Kubeflow projects can be installed as a standalone applications or together using the Kubeflow Manifests or Kubeflow Distributions (public or private).

How does an adopter test and validate the installation

Distributions can verify the installation by following this guide or executing this test suites.

Kubeflow projects docs also explain how platform admins should validate the installation of individual applications, for example Kubeflow Trainer

Security

Provide a link to the project’s cloud native security self assessment.

Kubeflow Security Self Assessment

How are you satisfying the tenets of cloud native security projects

Make security a design requirement.

Kubeflow projects are built with security as a fundamental concern. Kubeflow projects follow Kubernetes and cloud native security best practices. By leveraging Kubernetes Custom Resources Definition (CRDs), Role-Based Access Control (RBAC), network policies, and pod security standards, Kubeflow projects seamlessly integrate into cloud native secure environments. Additionally, Kubeflow projects re-use functionality from other cloud native tools like Istio, Cert-Manager, Kubernetes and inherit its security best practices.

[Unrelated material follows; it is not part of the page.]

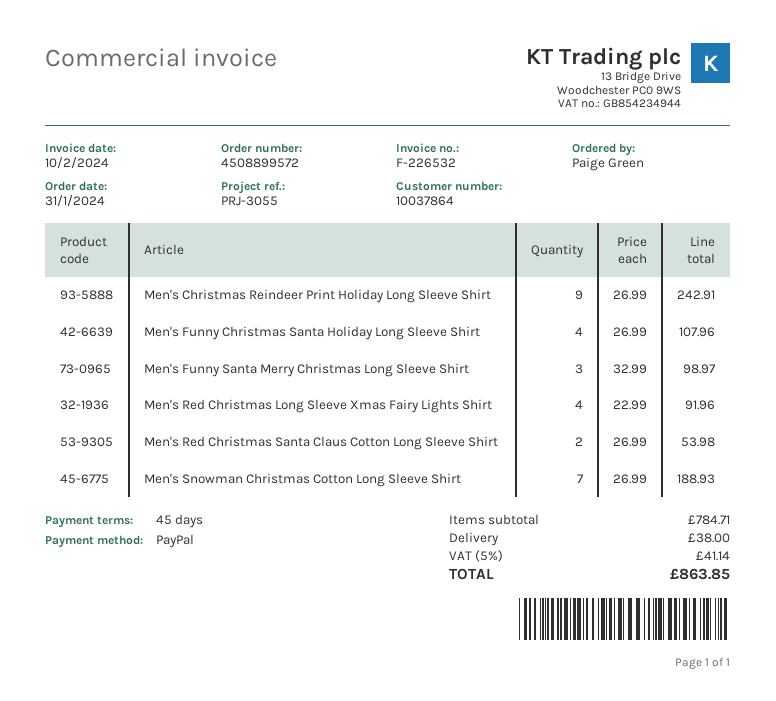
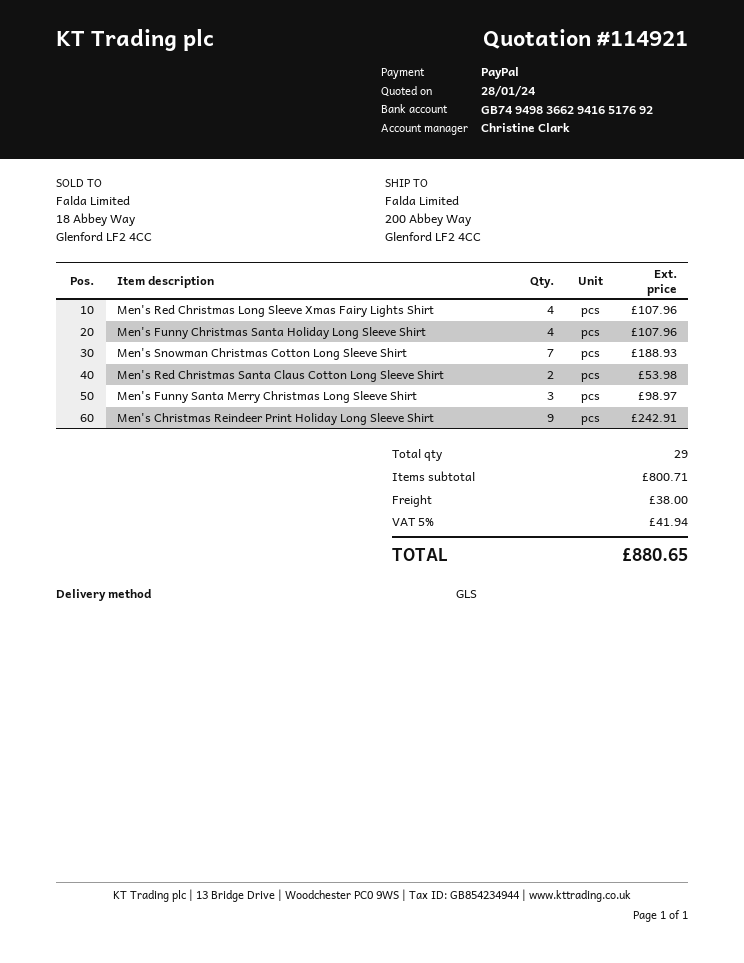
Men's Red Christmas Long Sleeve Xmas Fairy Lights Shirt: 4 for 91.96 -> 4 for 107.96
subtotal: 784.71 -> 800.71
tax: 5% = 41.14 -> 5% = 41.94
total: 863.85 -> 880.65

Default configuration for Kubeflow projects follow best practices such as rootless containers, limited privileges, etc.

Applying secure configuration has the best user experience

Default configuration for Kubeflow projects follow best practices such as rootless containers, limited privileges, etc. Users can migrate workloads to more secure configurations without breaking changes, leveraging Kubernetes’ declarative model.

Selecting insecure configuration is a conscious decision

Insecure options require explicit user setup and configurations.

Describe how each of the cloud native principles apply to your project

Kubeflow uses cloud native principles by building on Kubernetes and other cloud native technologies while extending them in our composable projects.

Kubeflow projects use containers as a fundamental unit of task/deployment. For example, every TrainJob uses separate containers to train models, allowing users to package their training code along with its dependencies in a containerized environment

Kubeflow projects are designed to run natively on Kubernetes and define various CRDs for each AI workload. For example, TrainJob CR for model training or Notebook CR for interactive development. It uses native Kubernetes primitives like Deployments, Services, Job, JobSet, and CRDs to orchestrate AI workloads.

Kubeflow follows a loosely-coupled microservices architecture model, where each project can be deployed as a standalone service and be integrated into desired AI platform on Kubernetes.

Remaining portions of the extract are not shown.